(GIVEN RECORDS begins)
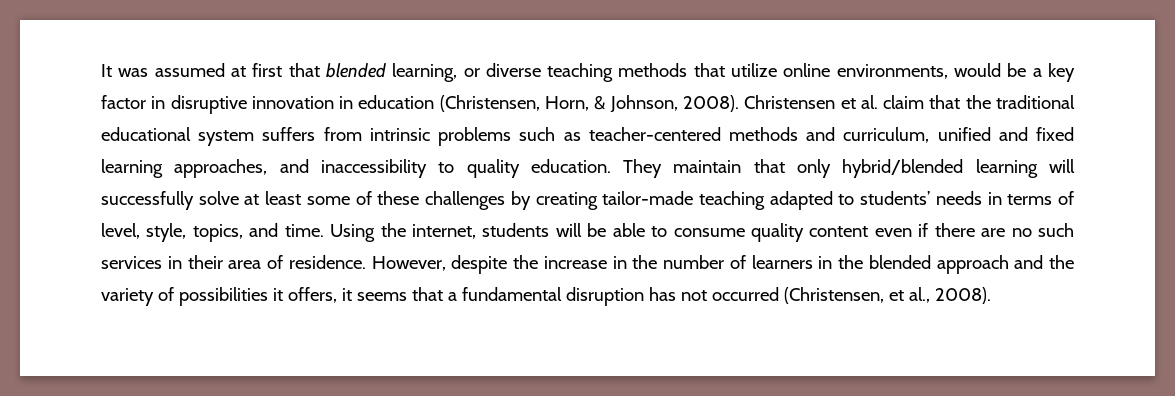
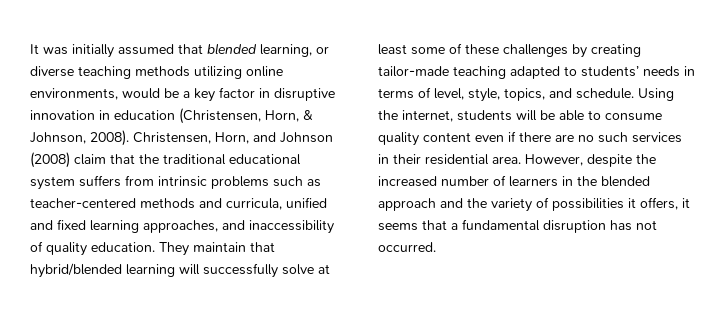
- It was assumed at first that blended learning, or diverse teaching methods that utilize online environments, would be a key factor in disruptive innovation in education (Christensen, Horn, & Johnson, 2008).
+ It was initially assumed that blended learning, or diverse teaching methods utilizing online environments, would be a key factor in disruptive innovation in education (Christensen, Horn, & Johnson, 2008).
- Christensen et al. claim that the traditional educational system suffers from intrinsic problems such as teacher-centered methods and curriculum, unified and fixed learning approaches, and inaccessibility to quality education.
+ Christensen, Horn, and Johnson (2008) claim that the traditional educational system suffers from intrinsic problems such as teacher-centered methods and curricula, unified and fixed learning approaches, and inaccessibility of quality education.
- They maintain that only hybrid/blended learning will successfully solve at least some of these challenges by creating tailor-made teaching adapted to students’ needs in terms of level, style, topics, and time.
+ They maintain that hybrid/blended learning will successfully solve at least some of these challenges by creating tailor-made teaching adapted to students’ needs in terms of level, style, topics, and schedule.
- Using the internet, students will be able to consume quality content even if there are no such services in their area of residence. However, despite the increase in the number of learners in the blended approach and the variety of possibilities it offers, it seems that a fundamental disruption has not occurred (Christensen, et al., 2008).
+ Using the internet, students will be able to consume quality content even if there are no such services in their residential area. However, despite the increased number of learners in the blended approach and the variety of possibilities it offers, it seems that a fundamental disruption has not occurred.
(GIVEN RECORDS ends)
TASK OBJECTIVE: Nothing should appear in the answer except the lines from the one with "of quality education." through the final line of the records, written exactly.

EXERCISE OUTPUT:
+ Christensen, Horn, and Johnson (2008) claim that the traditional educational system suffers from intrinsic problems such as teacher-centered methods and curricula, unified and fixed learning approaches, and inaccessibility of quality education.
- They maintain that only hybrid/blended learning will successfully solve at least some of these challenges by creating tailor-made teaching adapted to students’ needs in terms of level, style, topics, and time.
+ They maintain that hybrid/blended learning will successfully solve at least some of these challenges by creating tailor-made teaching adapted to students’ needs in terms of level, style, topics, and schedule.
- Using the internet, students will be able to consume quality content even if there are no such services in their area of residence. However, despite the increase in the number of learners in the blended approach and the variety of possibilities it offers, it seems that a fundamental disruption has not occurred (Christensen, et al., 2008).
+ Using the internet, students will be able to consume quality content even if there are no such services in their residential area. However, despite the increased number of learners in the blended approach and the variety of possibilities it offers, it seems that a fundamental disruption has not occurred.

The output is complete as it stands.